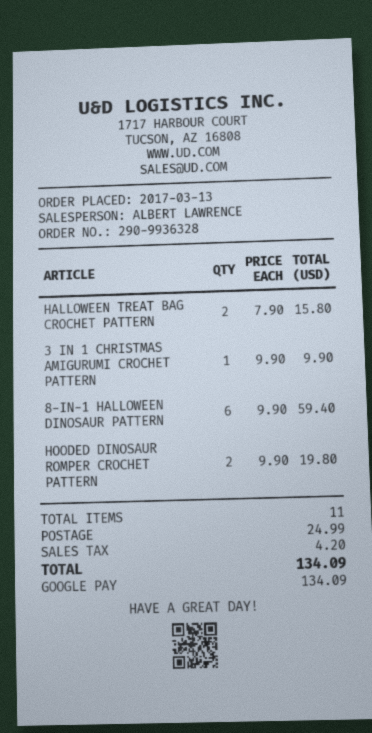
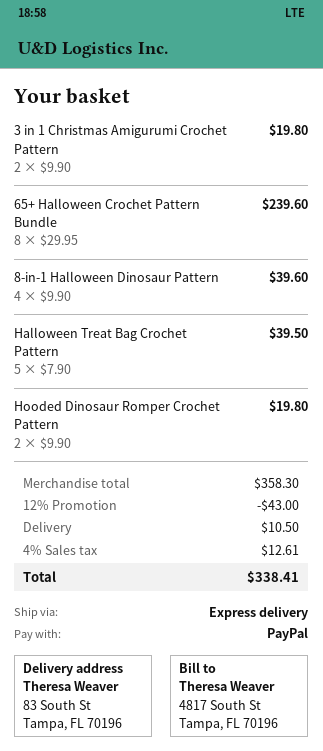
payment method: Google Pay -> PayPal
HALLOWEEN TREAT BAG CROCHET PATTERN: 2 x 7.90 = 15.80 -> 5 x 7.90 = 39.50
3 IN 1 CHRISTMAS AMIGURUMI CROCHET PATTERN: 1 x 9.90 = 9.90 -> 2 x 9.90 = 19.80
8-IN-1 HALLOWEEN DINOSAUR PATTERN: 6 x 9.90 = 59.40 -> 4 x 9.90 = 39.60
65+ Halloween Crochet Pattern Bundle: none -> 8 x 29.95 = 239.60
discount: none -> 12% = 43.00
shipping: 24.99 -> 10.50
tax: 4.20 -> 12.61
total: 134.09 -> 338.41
────────────────────────────────────────
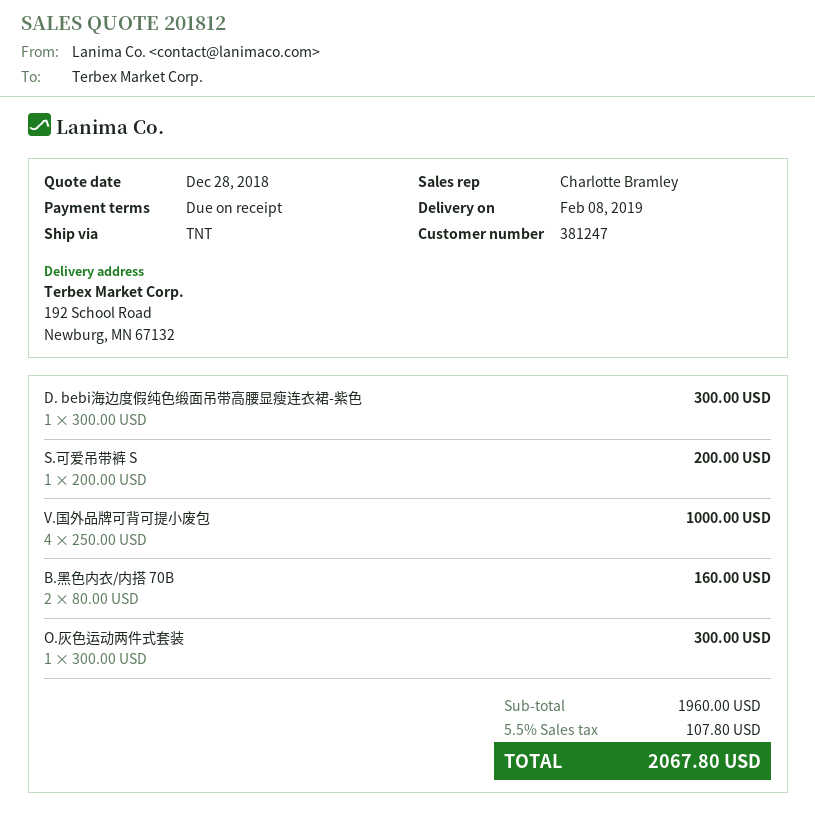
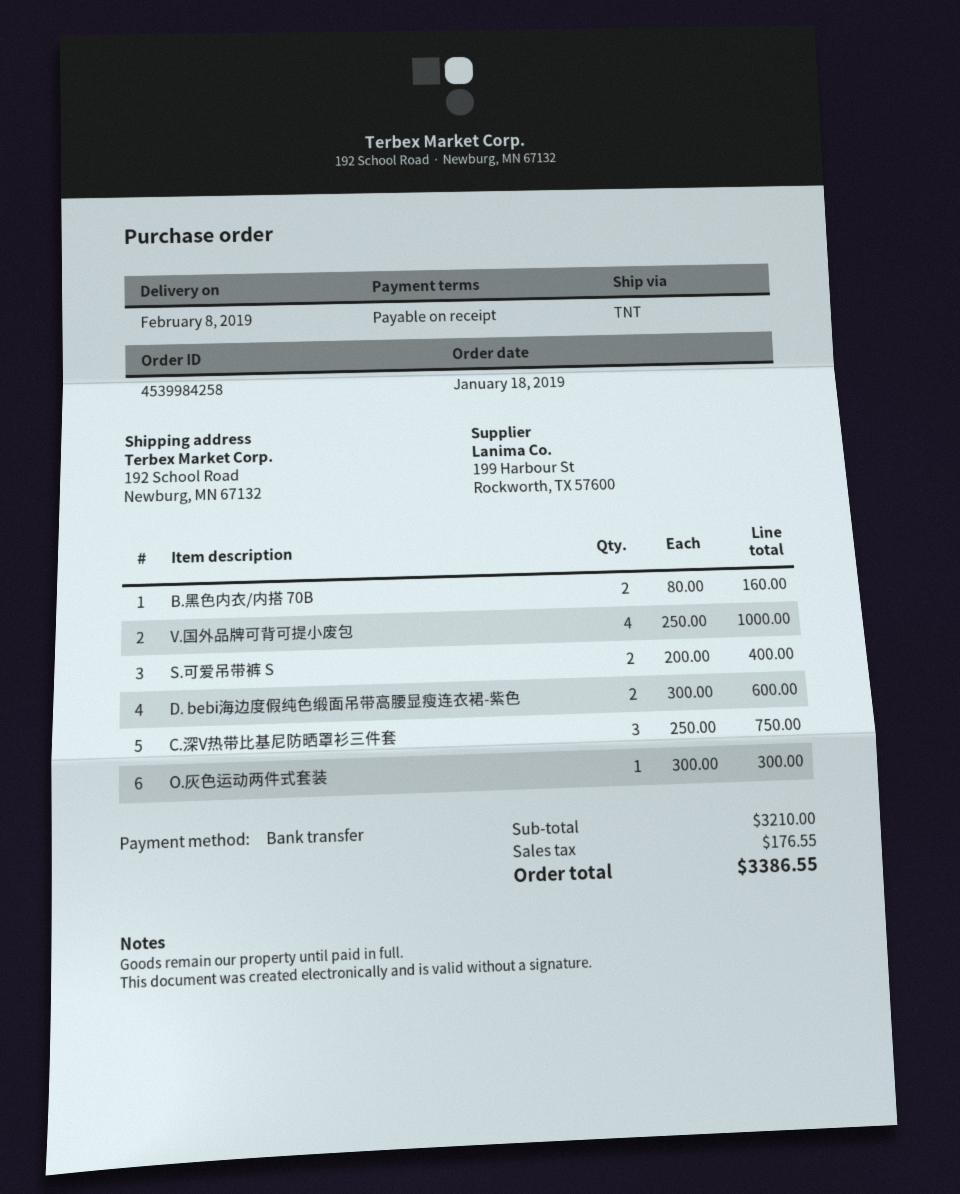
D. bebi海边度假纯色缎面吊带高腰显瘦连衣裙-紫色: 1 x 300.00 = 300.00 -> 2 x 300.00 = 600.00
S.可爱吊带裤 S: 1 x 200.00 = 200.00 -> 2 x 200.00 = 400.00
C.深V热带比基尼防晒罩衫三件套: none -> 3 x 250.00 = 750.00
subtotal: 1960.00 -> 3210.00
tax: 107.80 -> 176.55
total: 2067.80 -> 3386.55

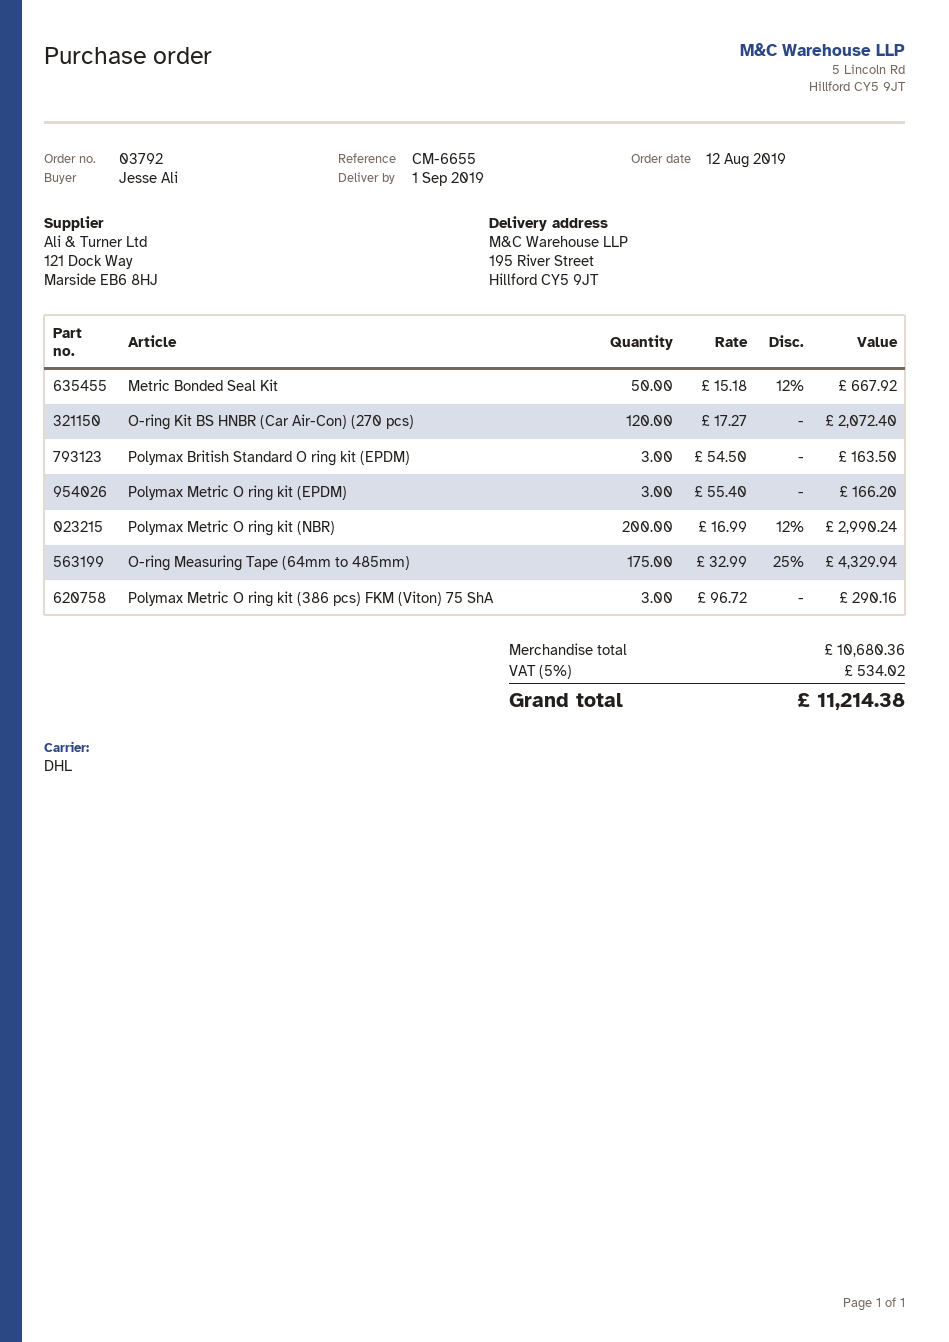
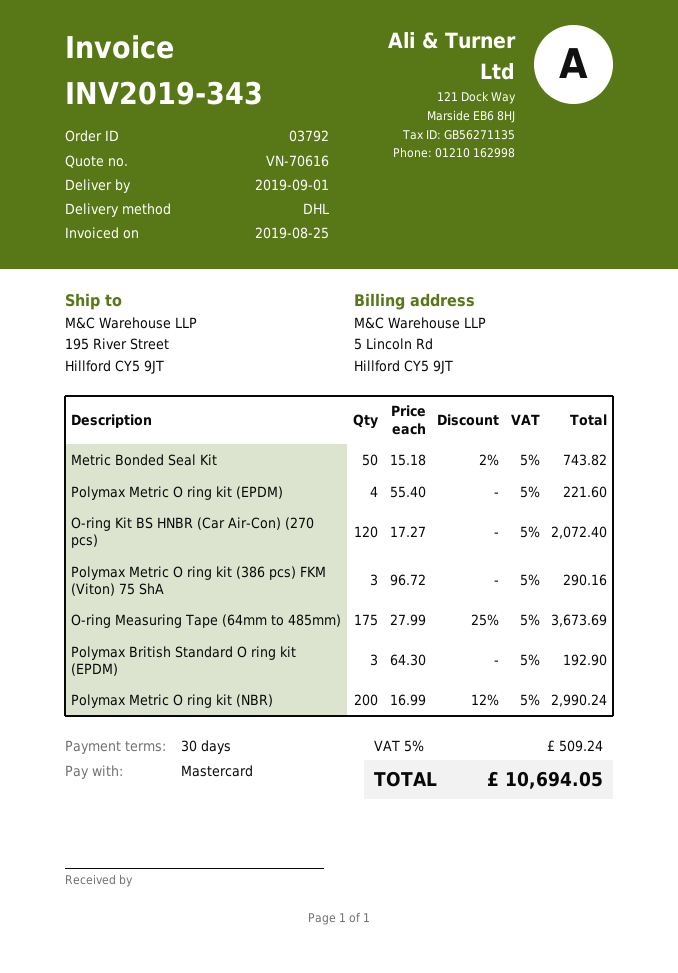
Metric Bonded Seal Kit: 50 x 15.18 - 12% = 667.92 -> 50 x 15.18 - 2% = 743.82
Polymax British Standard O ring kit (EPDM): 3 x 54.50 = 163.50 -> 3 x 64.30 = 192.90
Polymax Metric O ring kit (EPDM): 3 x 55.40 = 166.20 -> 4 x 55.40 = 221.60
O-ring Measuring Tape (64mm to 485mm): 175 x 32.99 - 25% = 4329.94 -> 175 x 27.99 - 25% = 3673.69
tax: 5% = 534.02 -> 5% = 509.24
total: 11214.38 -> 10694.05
────────────────────────────────────────
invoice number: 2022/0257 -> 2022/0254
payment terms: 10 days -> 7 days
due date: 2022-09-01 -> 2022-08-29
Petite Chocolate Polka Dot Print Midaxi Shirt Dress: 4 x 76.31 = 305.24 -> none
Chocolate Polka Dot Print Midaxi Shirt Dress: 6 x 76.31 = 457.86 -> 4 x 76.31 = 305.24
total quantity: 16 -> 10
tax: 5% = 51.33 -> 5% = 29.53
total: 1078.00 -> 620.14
────────────────────────────────────────
→ Goal of the exercise
Work out how many lines of the records contain the string "Shirt". Nothing but the number should be written.

→ Solution
2